Mulheres, jornalistas e o Dia Internacional da Liberdade de Imprensa - não necessariamente nesta mesma ordem
Já passa de meia-noite e por isso já encerramos o Dia Internacional da Liberdade de Imprensa. Sites como o do Reporters Without Borders (Repórteres sem Fronteiras) ou Knight Center of Journalism registram diariamente ameaças, abusos e mortes de jornalistas por todo o mundo, com destaque para México, Venezuela, Oriente Médio, entre outros. Mas poucas são as abordagens diretas a casos de estupro e de violência a mulheres jornalistas. Lara Logan, correspondente da CBS, cobria em fevereiro a queda do ditador egípcio Hosni Mubarak, quando foi estuprada por algo entre 200 e 300 homens. Não é engano de digitação, nem de leitura, nem exagero: é realidade, triste, mas real. E é realidade também que as mulheres sofrem com essa violência muito mais do que imaginamos no Egito - considerado um país pouco afeito aos radicalismos ao ponto da própria notícia da presença de um ditador por tantos anos ter surpreendido muitos, mas obviamente é um país com abertura para ditadores e estupradores, estes de certa forma bastante tolerados. Vale, ainda, a lógica do "o que é que ela foi fazer lá", "ela 'pediu' isso", e por aí vai. E, infelizmente, o Brasil ainda considera válida essa lógica em muitos casos.

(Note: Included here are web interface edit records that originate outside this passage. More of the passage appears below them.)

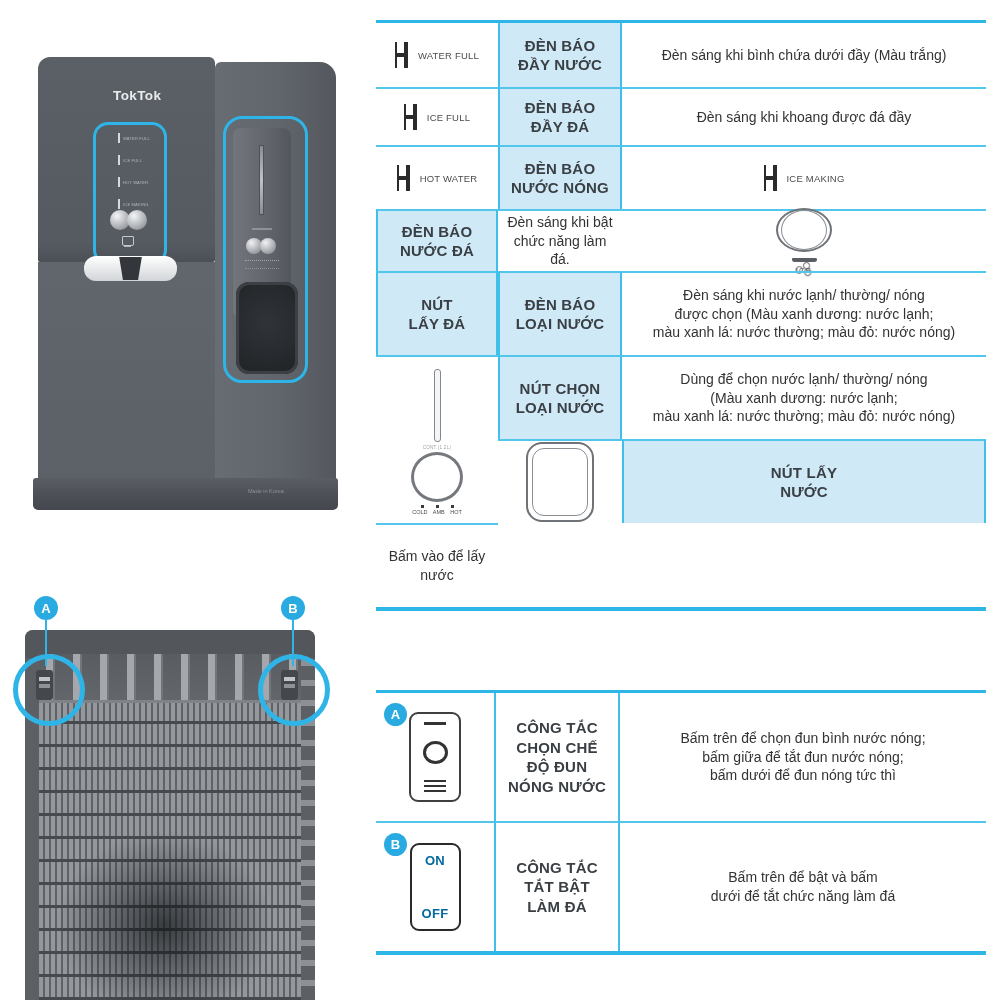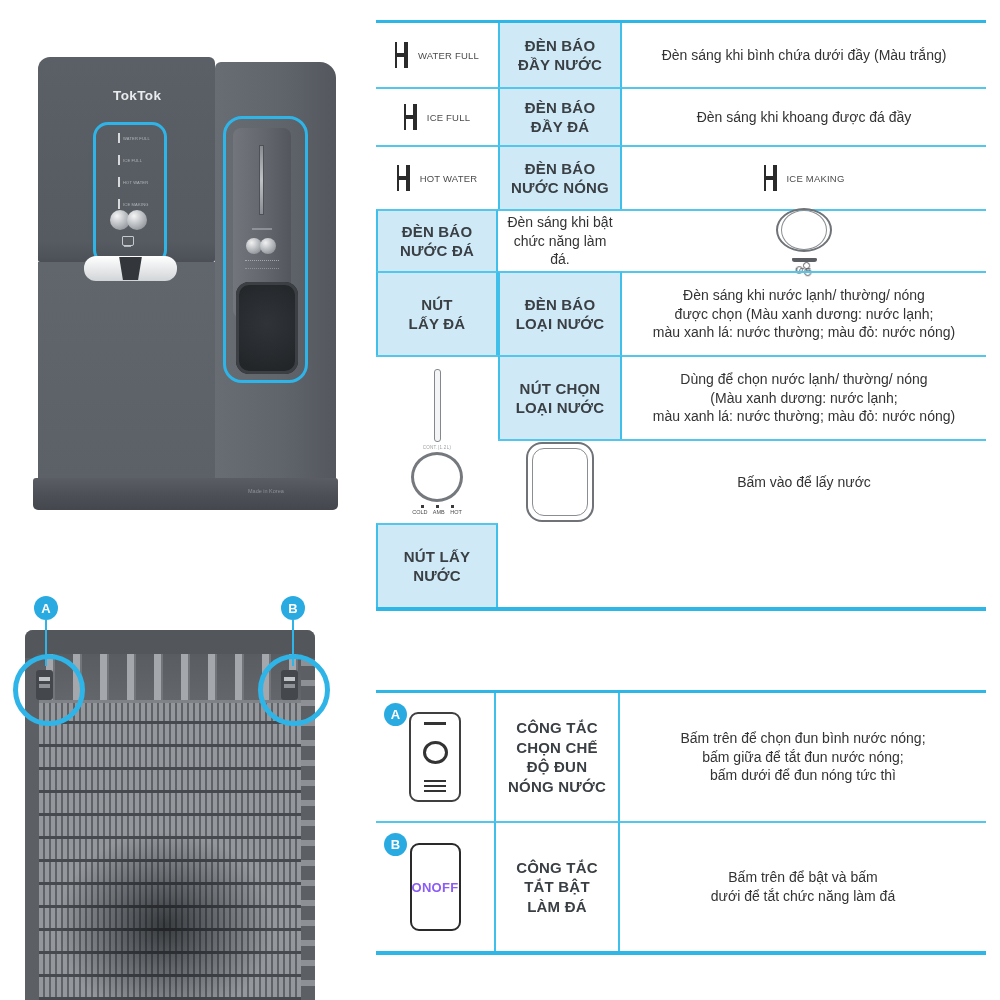--- a/index.html
+++ b/index.html
@@ -61,22 +61,22 @@
   .badge{position:absolute;left:8px;top:10px;width:23px;height:23px;border-radius:50%;
       background:#29abe2;color:#fff;font-size:13px;font-weight:bold;
       display:flex;align-items:center;justify-content:center;}
   .mode-switch{width:48px;height:70px;border:2px solid #3f3f3f;border-radius:9px;
       display:flex;flex-direction:column;align-items:center;justify-content:space-between;padding:8px 0;}
   .mode-switch .dash{width:22px;height:3px;background:#333;}
   .mode-switch .ring{width:19px;height:17px;border:3.5px solid #333;border-radius:50%;}
   .mode-switch .tris{display:flex;flex-direction:column;gap:2.5px;align-items:center;}
   .mode-switch .tris i{width:22px;height:2.5px;background:#333;display:block;}
   .onoff-switch{width:47px;height:68px;border:2.5px solid #2a2a2a;border-radius:9px;
-      display:flex;align-items:center;
-      padding:8px 0;font-size:13px;font-weight:800;color:#8b5cf6;letter-spacing:.3px;}
+      display:flex;flex-direction:column;align-items:center;justify-content:space-between;
+      padding:8px 0;font-size:13px;font-weight:800;color:#0369a1;letter-spacing:.3px;}
 
   
   .front-view{position:absolute;left:30px;top:45px;width:310px;height:470px;}
   .fv-tower{position:absolute;left:185px;top:17px;width:121px;height:418px;
       background:linear-gradient(90deg,#686d73 0%,#60646b 55%,#54585e 100%);
       border-radius:6px 16px 2px 2px;}
   .fv-door{position:absolute;left:8px;top:12px;width:177px;height:205px;
       background:linear-gradient(180deg,#5b6067 0%,#565b62 90%,#4c5056 100%);
       border-radius:12px 6px 2px 2px;}
   .fv-body{position:absolute;left:8px;top:217px;width:177px;height:218px;
@@ -323,23 +323,23 @@
 LOẠI NƯỚC</div>
   <div class="cell desc-cell preline bt">Dùng để chọn nước lạnh/ thường/ nóng
 (Màu xanh dương: nước lạnh;
 màu xanh lá: nước thường; màu đỏ: nước nóng)</div>
 
   <div class="cell icon-cell bt">
     <div class="water-btn">
         <i></i>
       </div>
   </div>
-  <div class="cell desc-cell preline bt">Bấm vào để lấy nước</div>
   <div class="cell label-cell preline bt">NÚT LẤY
 NƯỚC</div>
+  <div class="cell desc-cell preline bt">Bấm vào để lấy nước</div>
 </div>
 
 <div class="spec-table t2">
 
   <div class="cell icon-cell">
     <span class="badge">A</span>
     <div class="mode-switch">
       <span class="dash"></span>
       <span class="ring"></span>
       <span class="tris">

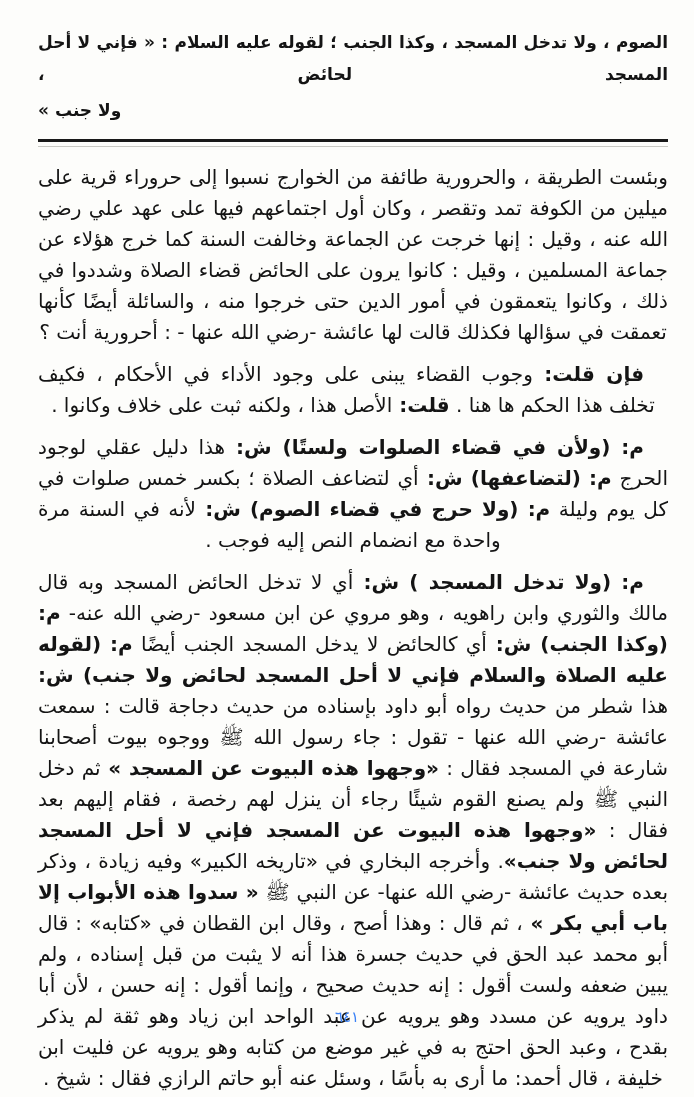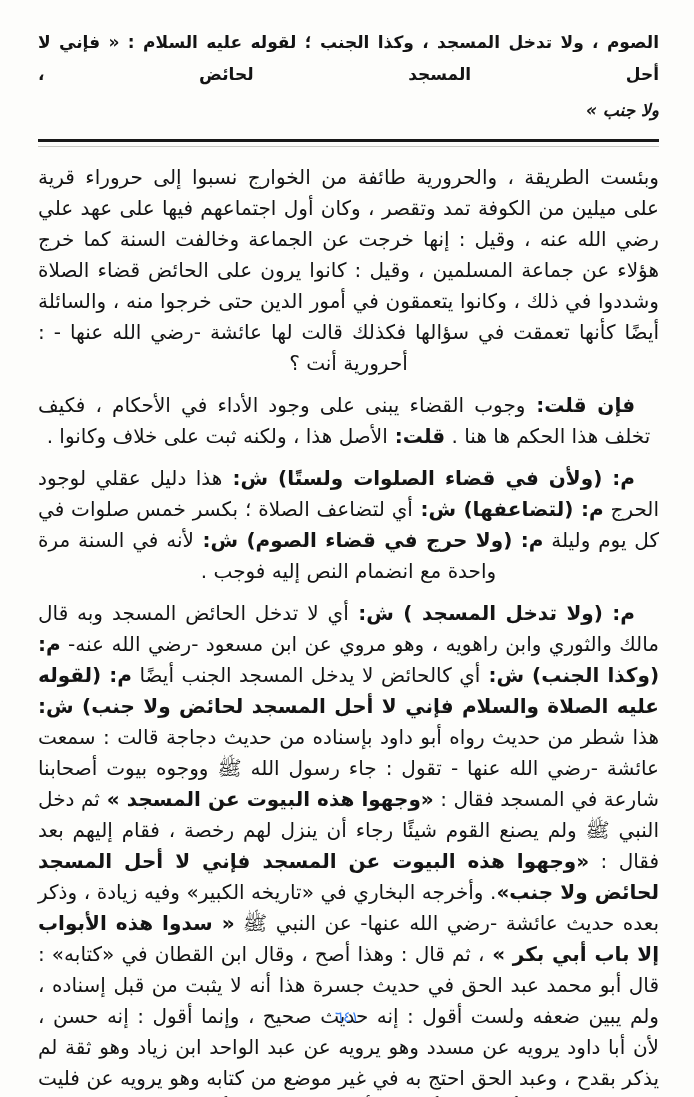--- a/index.html
+++ b/index.html
@@ -4,37 +4,36 @@
 <style>
   html, body { margin: 0; padding: 0; background: #ffffff; }
   .page {
     position: relative;
     width: 694px;
     height: 1097px;
     box-sizing: border-box;
     background: #fdfdfb;
     color: #141414;
     font-family: "DejaVu Sans", sans-serif;
-    padding: 26px 35px 0 38px;
+    padding: 26px 26px 0 38px;
     overflow: hidden;
     direction: rtl;
   }
   .header {
     font-weight: 700;
     font-size: 17px;
   }
   .header-line1 {
     text-align: justify;
     text-align-last: justify;
     line-height: 32px;
   }
   .header-line2 {
-    text-align: right;
+    text-align: left;
     line-height: 40px;
-    font-style: italic;
   }
   .divider {
     margin-top: 9px;
     height: 4px;
     border-top: 3px solid #191919;
     border-bottom: 1px solid #c9c9c4;
   }
   .body-text {
     margin-top: 15px;
     font-size: 20px;

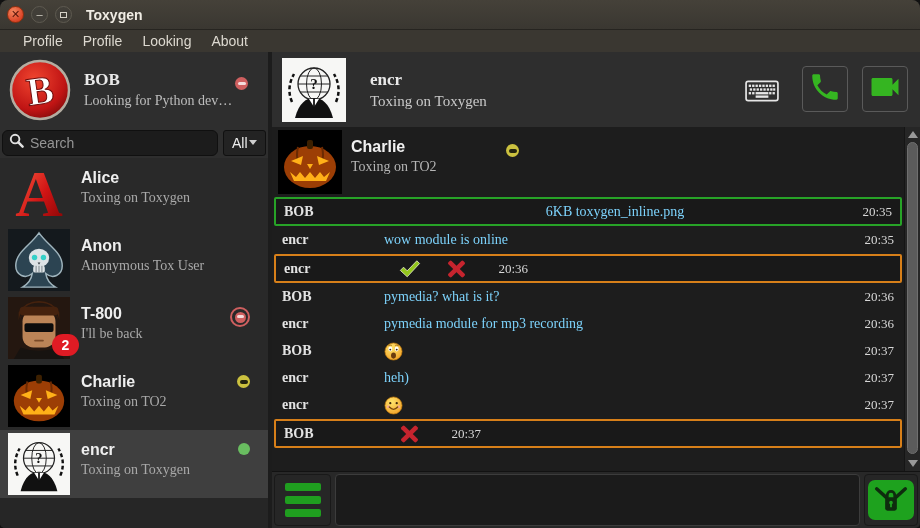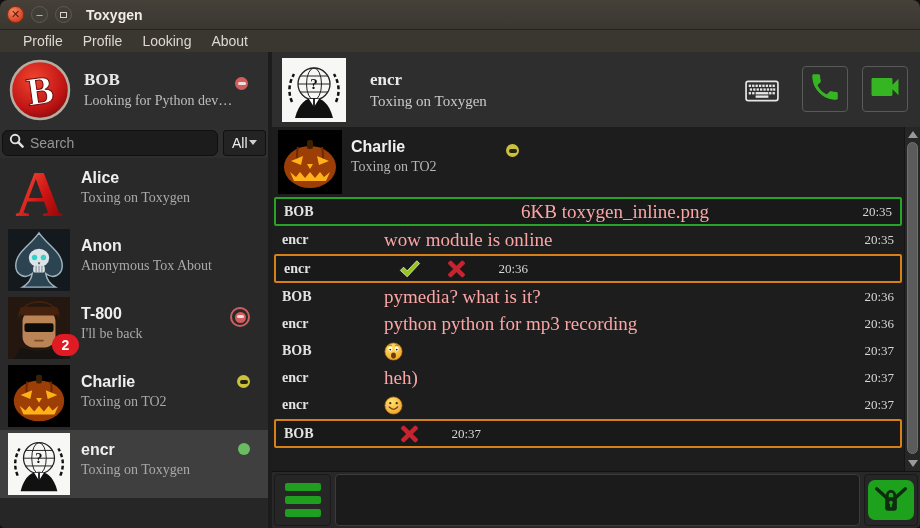--- a/index.html
+++ b/index.html
@@ -97,21 +97,21 @@
   .banner { position:relative; height:64px; margin:1px 0 3px 6px; display:flex; }
   .banner .avatar { width:64px; height:64px; flex:none; }
   .banner .ctext { margin-left:9px; margin-top:8px; }
   .banner .cname { color:#f0f0f0; }
   .banner .cstatus { color:#b5b5b5; }
   .banner .sicon { position:absolute; left:228px; top:14px; }
 
   .msg { display:flex; align-items:center; height:26px; margin:1px 2px; padding-left:8px; }
   .msg .sender { width:102px; flex:none; font-family:"Liberation Serif",serif; font-weight:bold;
                  font-size:14px; color:#e2e2e2; }
-  .msg .mtext { flex:1; font-family:"Liberation Serif",serif; font-size:19px; color:#fca5a5;
+  .msg .mtext { flex:1; font-family:"Liberation Serif",serif; font-size:14px; color:#7dd3fc;
                 display:flex; align-items:center; }
   .msg .time { width:56px; flex:none; text-align:right; padding-right:8px;
                font-family:"Liberation Serif",serif; font-size:13px; color:#d8d8d8; }
   .msg.file { height:29px; border:2px solid; border-radius:2px; background:#191919; }
   .msg.file.done    { border-color:#27a327; }
   .msg.file.pending { border-color:#d77f19; }
   .msg.file .mtext { justify-content:center; }
   .action-icon { width:25px; height:22px; margin:0 11px; cursor:pointer; flex:none; }
   .emoji { width:19px; height:19px; }
 
@@ -230,21 +230,21 @@
             <line x1="29" y1="38" x2="29" y2="45" stroke="#7b8489" stroke-width="1"></line>
             <line x1="32" y1="38" x2="32" y2="45" stroke="#7b8489" stroke-width="1"></line>
             <line x1="35" y1="38" x2="35" y2="45" stroke="#7b8489" stroke-width="1"></line>
             <circle cx="27.4" cy="29.5" r="2.8" fill="#35d0c8"></circle>
             <circle cx="36.6" cy="29.5" r="2.8" fill="#35d0c8"></circle>
             <path d="M30.6,34.5 L33.4,34.5 L32,37 Z" fill="#33393d"></path>
           </svg>
         </div>
         <div class="ctext">
           <div class="cname">Anon</div>
-          <div class="cstatus">Anonymous Tox About</div>
+          <div class="cstatus">Anonymous Tox User</div>
         </div>
       </div>
 
       <div class="contact">
         <div class="avatar">
           <svg viewBox="0 0 64 64" width="62" height="62">
             <rect width="64" height="64" fill="#241710"></rect>
             <rect x="15" y="14" width="34" height="38" rx="11" fill="#bb8457"></rect>
             <path d="M11,24 Q14,6 32,6 Q50,6 53,24 L53,16 Q46,4 32,4 Q18,4 11,16 Z" fill="#45220e"></path>
             <path d="M13,25 Q13,10 32,9 Q51,10 51,25 L51,20 Q44,9 32,9 Q20,9 13,20 Z" fill="#45220e"></path>
@@ -435,21 +435,21 @@
         </div>
 
         <div class="msg">
           <span class="sender">BOB</span>
           <span class="mtext">pymedia? what is it?</span>
           <span class="time">20:36</span>
         </div>
 
         <div class="msg">
           <span class="sender">encr</span>
-          <span class="mtext">python python for mp3 recording</span>
+          <span class="mtext">pymedia module for mp3 recording</span>
           <span class="time">20:36</span>
         </div>
 
         <div class="msg">
           <span class="sender">BOB</span>
           <span class="mtext">
             <span class="emoji">
               <svg viewBox="0 0 20 20" width="19" height="19">
                 <defs>
                     <radialGradient id="eg1" cx="40%" cy="30%" r="75%">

A entrevista da jornalista ao 60 minutos, da CBS promete ser a única, não só porque ainda será uma ferida aberta por algum tempo. Novas coberturas do gênero ainda serão difíceis para a profissional. Mas ela não quer virar "a repórter estuprada no Egito", quer ser sim mais uma mulher que luta para que esse tipo de atrocidade não se repita com outras, e é por isso que neste dia em que se fala de Liberdade, mais do que de Imprensa, cito a de Gênero.
A data de hoje foi resultado de uma conferência da UNESCO em 1993, mas o cenário que se pretendia divulgar para evitar a repetição ainda precisa mudar muito. A escolha também marcou uma Declaração emitida em prol da independência e liberdade de imprensa Africana.
Pois Lara Logan era Sul Africana, mas trabalhava para a americana CBS naquela data. Os relatos, para quem não domina o inglês, são bastante chocantes, e a força que ainda demonstra talvez indique inclusive que nem a ficha tenha caído totalmente. Afinal, ser "tragada" por uma multidão ensandecida que começa a gritar que iriam tirar suas calças, cumprir a promessa, afastar colegas e seguranças, ser puxada, agarrada, despida sentindo as roupas serem rasgadas e estuprada com mãos, dedos, ser fotografada nessa situação por celulares de centenas, e em menos de três meses estar à frente das câmeras novamente, conseguindo inclusive manter certa empolgação sobre o momento histórico presenciado em um dia que certamente desejaria esquecer, é, se não heróico, quase insano. Pode ter vindo dos casal de filhos a força que precisava - e cabe relatar que ela mesma diz ter agradecido a nova chance, já que ela saiu de perto deles, o eterno dilema das mulheres que "trabalham fora".
Outra parte igualmente forte é o contraste entre a cobertura e entradas ao vivo que a equipe estava fazendo, relatando a alegria do povo, quando, de repente, há um problema no equipamento, uma luz se apaga, outra, de repente ouve-se o grito da jornalista dizendo "não!" e uma escuridão toma conta do vídeo. É essa escuridão que ficou na minha memória, até mesmo porque lembro sempre de uma frase que vi escrita em uma foto de uma cela do Presídio Central de Porto Alegre anos atrás em um laudo pericial que dizia: "não esqueça que até as sombras te deixam sozinho na escuridão."
Depois desse momento é que inicia o desespero da profissional, que relatou que as demonstrações desse desespero só estimulava os agressores, que apreciaram sua dor e seguiram o estupro e puxões de cabelo, que, por pouco, não resultou em um quase escalpo.
Aos homens que que lerem esse texto, assistirem os vídeos ou virem qualquer outra referência a este fato, lembrem-se sempre do relato de impotência e desespero dos colegas homens de Lara Logan.
De qualquer forma fica aqui a reflexão e a homenagem aos colegas que trabalham mundo a fora para mostrar às pessoas tudo de bom e de ruim que o ser humano é capaz.